Heavy metal poisoning and cardiovascular disease

Author(s): Alissa EM, Ferns GA

Abstract

Cardiovascular disease (CVD) is an increasing world health problem. Traditional risk factors fail to account for all deaths from CVD. It is mainly the environmental, dietary and lifestyle behavioral factors that are the control keys in the progress of this disease. The potential association between chronic heavy metal exposure, like arsenic, lead, cadmium, mercury, and CVD has been less well defined. The mechanism through which heavy metals act to increase cardiovascular risk factors may act still remains unknown, although impaired antioxidants metabolism and oxidative stress may play a role.

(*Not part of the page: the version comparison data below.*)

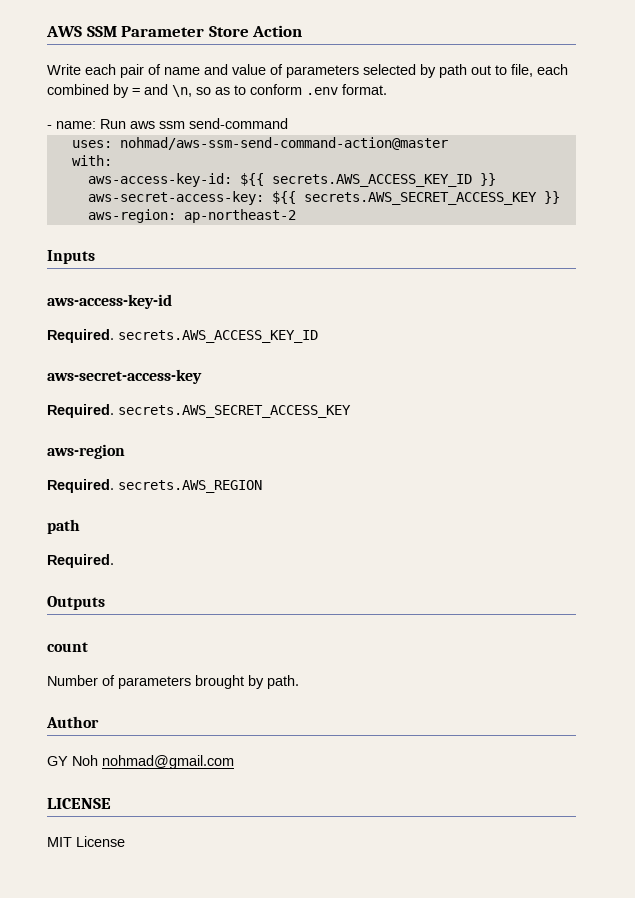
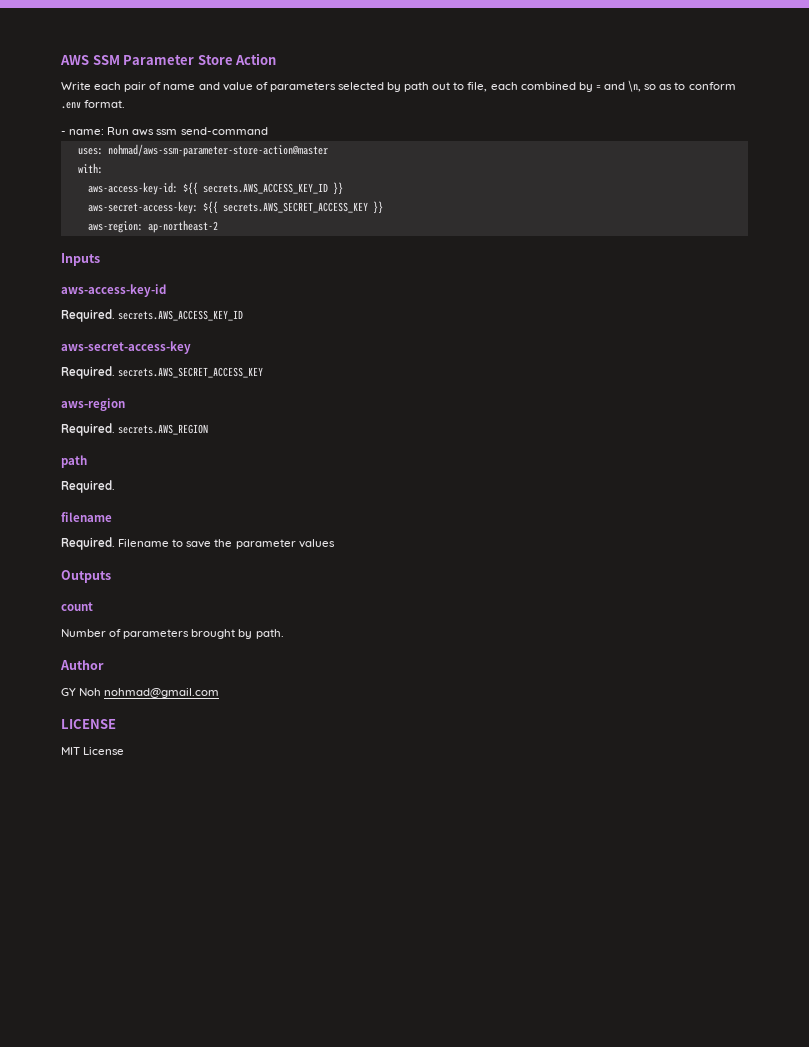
- uses: nohmad/aws-ssm-send-command-action@master
+ uses: nohmad/aws-ssm-parameter-store-action@master
+ filename
+ Required. Filename to save the parameter values

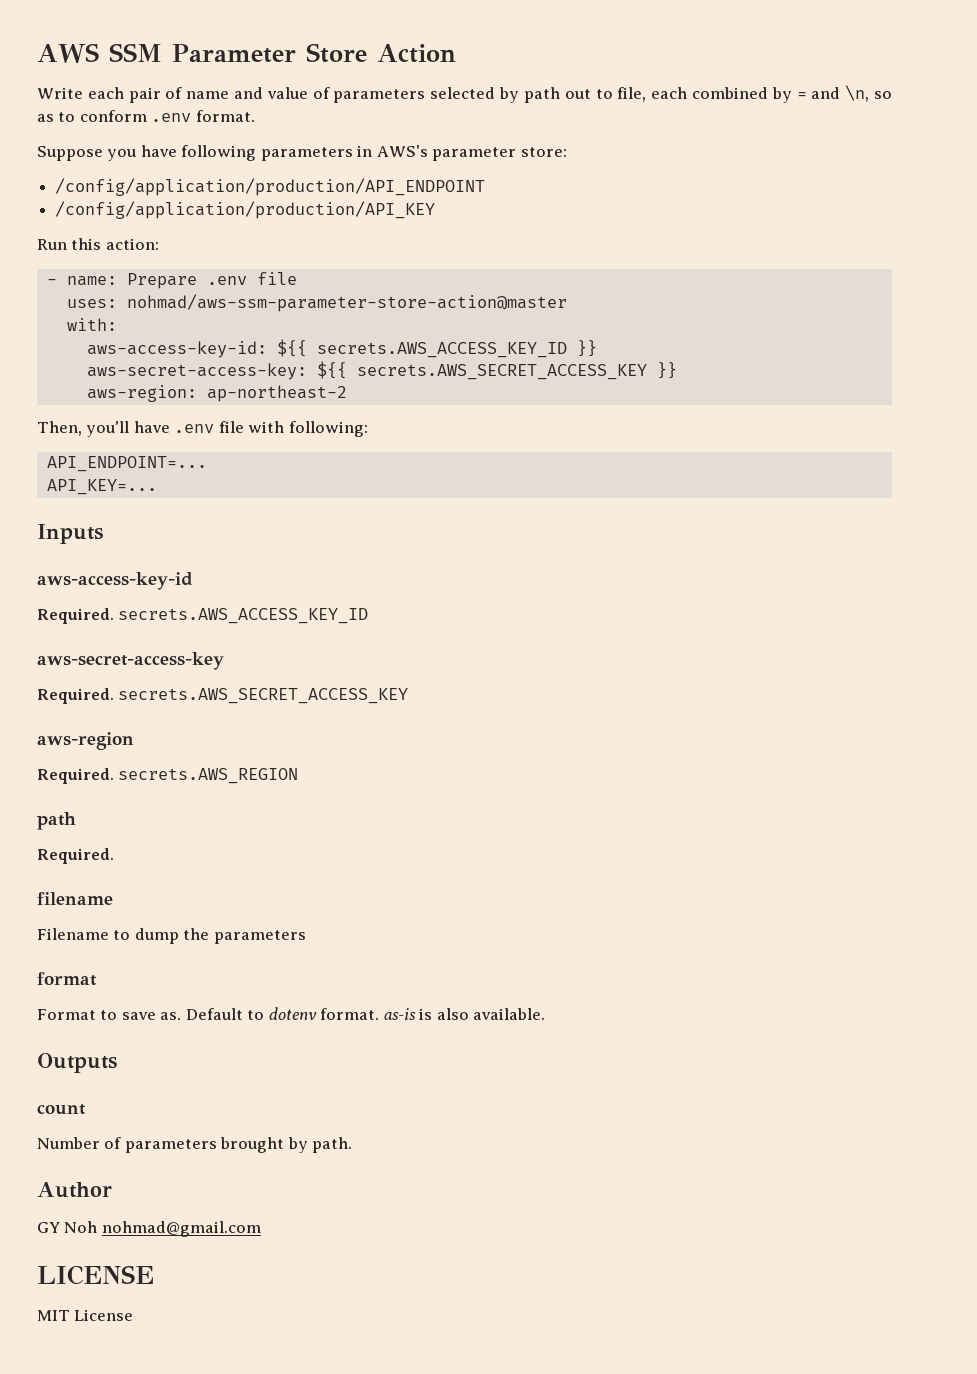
- - name: Run aws ssm send-command
+ Suppose you have following parameters in AWS's parameter store:
+ /config/application/production/API_ENDPOINT
+ /config/application/production/API_KEY
+ Run this action:
+ - name: Prepare .env file
+ Then, you'll have .env file with following:
+ API_ENDPOINT=...
+ API_KEY=...
  filename
- Required. Filename to save the parameter values
+ Filename to dump the parameters
+ format
+ Format to save as. Default to dotenv format. as-is is also available.

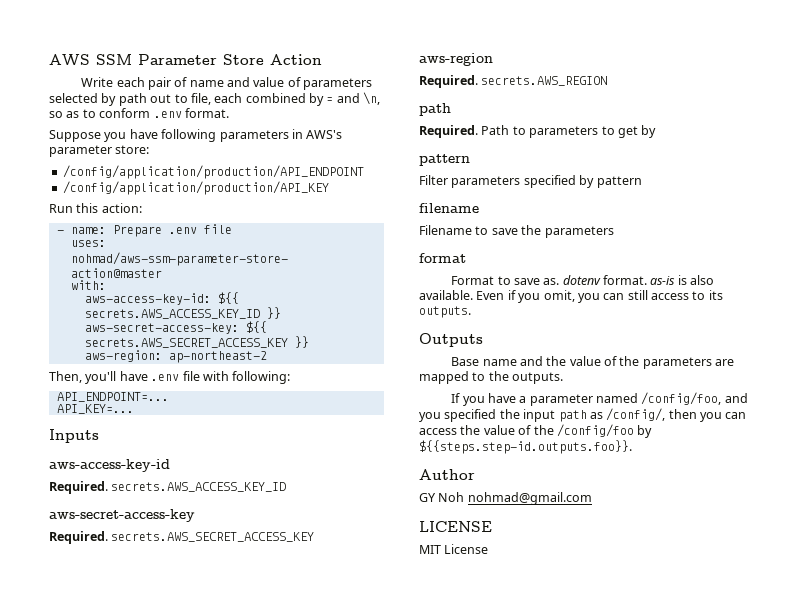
+ Path to parameters to get by
+ pattern
+ Filter parameters specified by pattern
- Filename to dump the parameters
+ Filename to save the parameters
- Format to save as. Default to dotenv format. as-is is also available.
+ Format to save as. dotenv format. as-is is also available. Even if you omit, you can still access to its outputs.
  Outputs
- count
- Number of parameters brought by path.
+ Base name and the value of the parameters are mapped to the outputs.
+ If you have a parameter named /config/foo, and you specified the input path as /config/, then you can access the value of the /config/foo by ${{steps.step-id.outputs.foo}}.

However, the exact mechanism of CVD induced by heavy metals deserves further investigation either through animal experiments or through molecular and cellular studies. Furthermore, large-scale prospective studies with follow up on general populations using appropriate biomarkers and cardiovascular endpoints might be recommended to identify the factors that predispose to heavy metals toxicity in CVD. In this review, we will give a brief summary of heavy metals homeostasis, followed by a description of the available evidence for their link with CVD and the proposed mechanisms of action by which their toxic effects might be explained. Finally, suspected interactions between genetic, nutritional and environmental factors are discussed.

1. Introduction

The potential association between chronic heavy metal exposure and cardiovascular disease (CVD) has a number of implications. Although the cardiovascular system is not typically viewed as a primary target of heavy metal toxicity, review articles covering their role as cardiovascular toxicant are scant, and the prime concern of most reviews has focused on the imbalance in the antioxidant protective mechanisms leading to oxidative stress in the cells as a major effect of their environmental exposure. Altered gene expression by environmental influence, particularly dietary components over gene regulation is expected to be responsible for heavy metal toxicity.

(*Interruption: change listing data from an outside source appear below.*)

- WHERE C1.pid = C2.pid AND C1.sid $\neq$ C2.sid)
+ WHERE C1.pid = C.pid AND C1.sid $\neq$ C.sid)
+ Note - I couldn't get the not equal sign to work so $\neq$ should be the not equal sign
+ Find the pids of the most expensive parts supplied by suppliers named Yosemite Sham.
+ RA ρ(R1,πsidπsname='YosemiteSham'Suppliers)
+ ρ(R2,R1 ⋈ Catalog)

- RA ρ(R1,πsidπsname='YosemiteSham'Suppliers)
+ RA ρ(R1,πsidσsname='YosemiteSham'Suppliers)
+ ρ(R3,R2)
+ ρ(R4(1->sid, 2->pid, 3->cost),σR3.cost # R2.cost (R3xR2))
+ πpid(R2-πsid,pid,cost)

In this paper, we will give a brief summary of heavy metals homeostasis, followed by a description of the available evidence for their link with CVD and the proposed mechanisms of action by which their toxic effects might be explained. Finally, suspected interactions between genetic, nutritional, and environmental factors are discussed.

2. The Prevalence of CVD and Its Risk Factors

Despite recent significant advances in the treatment of CVD, it remains the number one cause of death in the developed world and accounts for almost one million fatalities each year in United States alone [1]. CVD also accounts for 82% of deaths in the developing countries [2]. The annual mortality rate of CVD is expected to reach 23.6 million deaths by 2030 [3]. The traditional risk factors for CVD do not account for all deaths [4]. Environmental, dietary, and lifestyle factors appear to be important, accounting for the dramatic recent changes in prevalence and would be of wide public health significance.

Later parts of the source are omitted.